In [1]:
# Data Processing for HDB Resale Flat Prices
# This notebook combines multiple CSV files and prepares data for visualization

import pandas as pd
import numpy as np
import os
from datetime import datetime

# List of CSV files to process
csv_files = [
    "data/Resale Flat Prices (Based on Approval Date), 1990 - 1999.csv",
    "data/Resale Flat Prices (Based on Approval Date), 2000 - Feb 2012.csv",
    "data/Resale Flat Prices (Based on Registration Date), From Mar 2012 to Dec 2014.csv",
    "data/Resale Flat Prices (Based on Registration Date), From Jan 2015 to Dec 2016.csv",
    "data/Resale flat prices based on registration date from Jan-2017 onwards.csv"
]

# Function to read and preprocess each CSV file
def preprocess_csv(file_path):
    print(f"Processing {file_path}...")
    
    # Read the CSV file
    df = pd.read_csv(file_path)
    
    # Get the relevant columns only (ignore extra columns)
    relevant_columns = [col for col in df.columns if col.lower() in [
        'month', 'town', 'flat_type', 'block', 'street_name', 
        'storey_range', 'floor_area_sqm', 'flat_model', 
        'lease_commence_date', 'resale_price'
    ]]
    
    df = df[relevant_columns]
    
    # Rename columns to ensure consistent lowercase naming
    column_mapping = {col: col.lower() for col in df.columns}
    df = df.rename(columns=column_mapping)
    
    # Convert all string columns to uppercase
    for col in df.columns:
        if df[col].dtype == 'object':
            df[col] = df[col].str.upper()
    
    return df

# Combine all dataframes
all_data = []
for file in csv_files:
    try:
        df = preprocess_csv(file)
        all_data.append(df)
    except Exception as e:
        print(f"Error processing {file}: {e}")

# Concatenate all dataframes
combined_df = pd.concat(all_data, ignore_index=True)
print(f"Combined data shape: {combined_df.shape}")

# Split month column into year and month
# Format is typically YYYY-MM
combined_df['year'] = combined_df['month'].str.split('-').str[0].astype(int)
combined_df['month_num'] = combined_df['month'].str.split('-').str[1].astype(int)

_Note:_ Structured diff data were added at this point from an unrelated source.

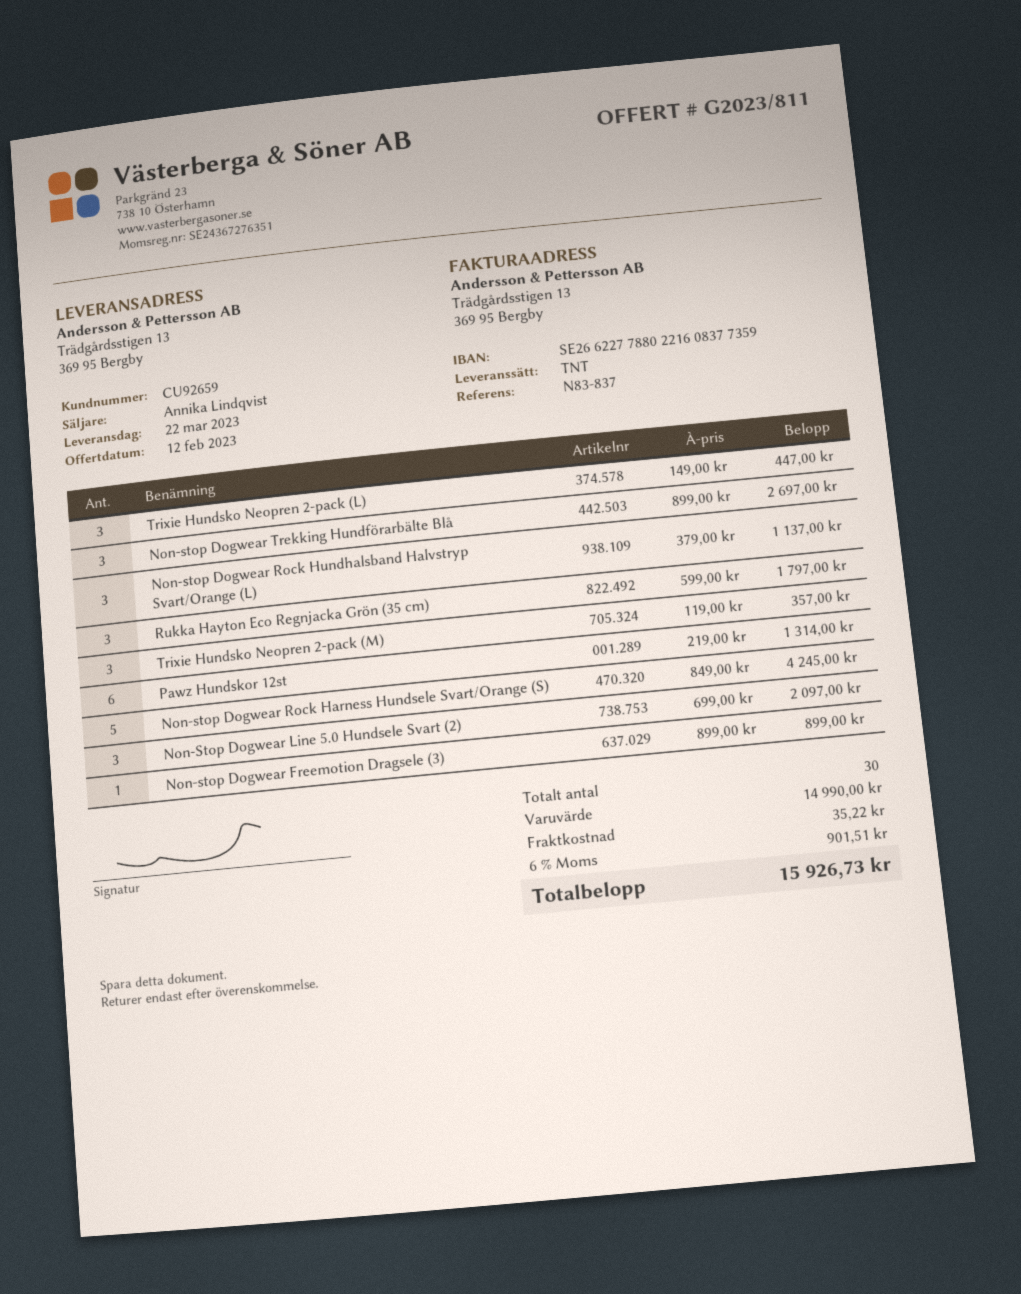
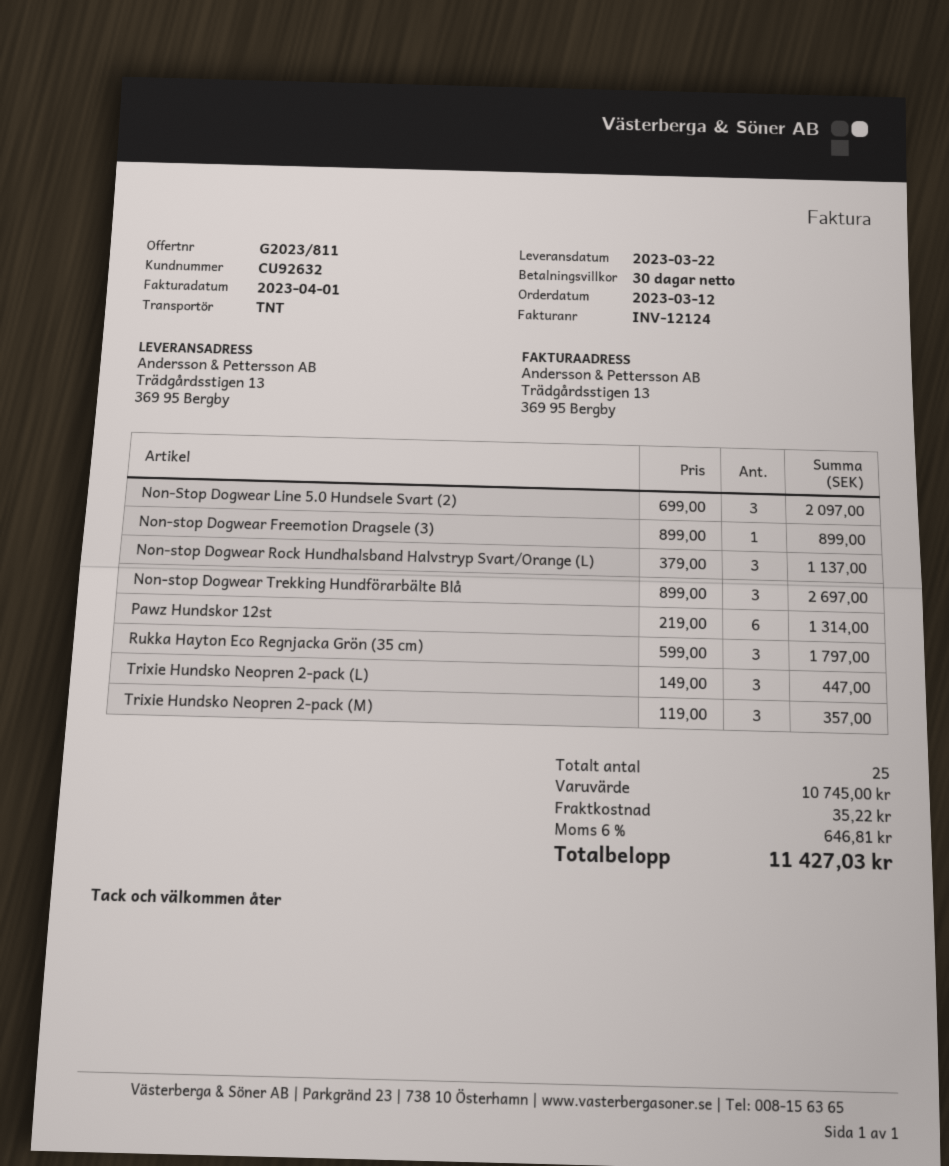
customer number: CU92659 -> CU92632
Non-stop Dogwear Rock Harness Hundsele Svart/Orange (S): 5 x 849.00 = 4245.00 -> none
total quantity: 30 -> 25
subtotal: 14990.00 -> 10745.00
tax: 6% = 901.51 -> 6% = 646.81
total: 15926.73 -> 11427.03

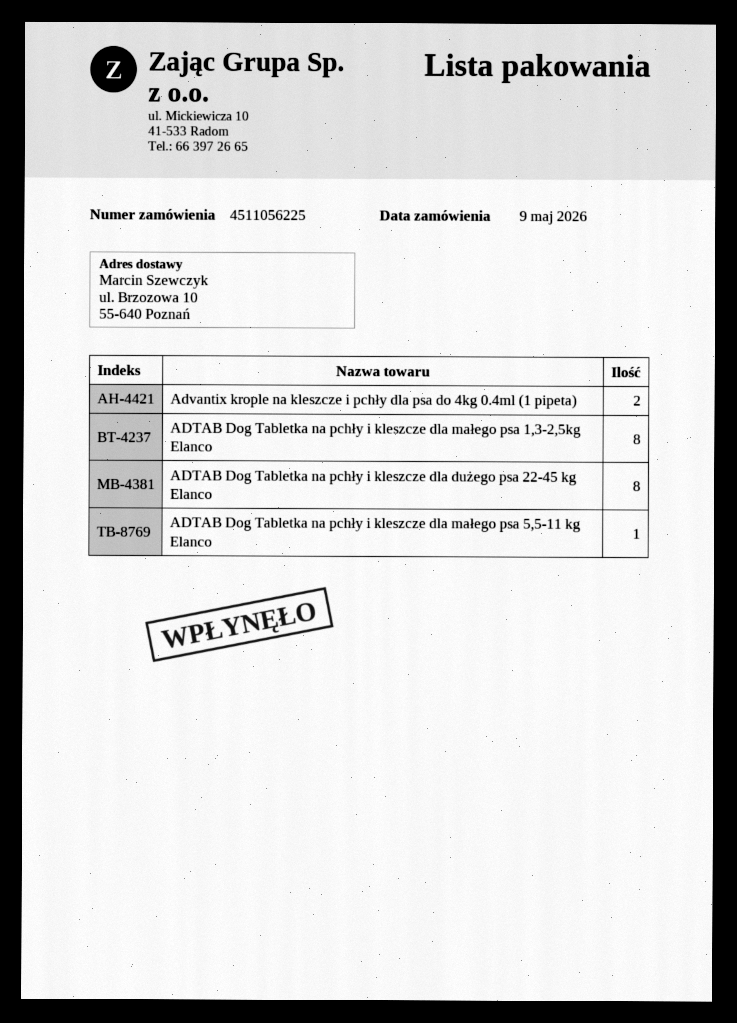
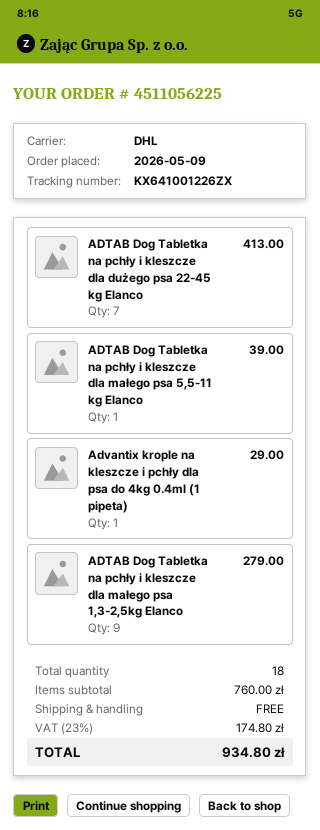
Advantix krople na kleszcze i pchły dla psa do 4kg 0.4ml (1 pipeta): 2 -> 1
ADTAB Dog Tabletka na pchły i kleszcze dla małego psa 1,3-2,5kg Elanco: 8 -> 9
ADTAB Dog Tabletka na pchły i kleszcze dla dużego psa 22-45 kg Elanco: 8 -> 7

# Calculate remaining lease years
current_year = datetime.now().year
combined_df['lease_commence_date'] = pd.to_numeric(combined_df['lease_commence_date'], errors='coerce')
combined_df['remaining_lease_year'] = 99 - (combined_df['year'] - combined_df['lease_commence_date'])

# Clean up the data - handle potential issues
# Convert floor_area_sqm to numeric, handling any non-numeric values
combined_df['floor_area_sqm'] = pd.to_numeric(combined_df['floor_area_sqm'], errors='coerce')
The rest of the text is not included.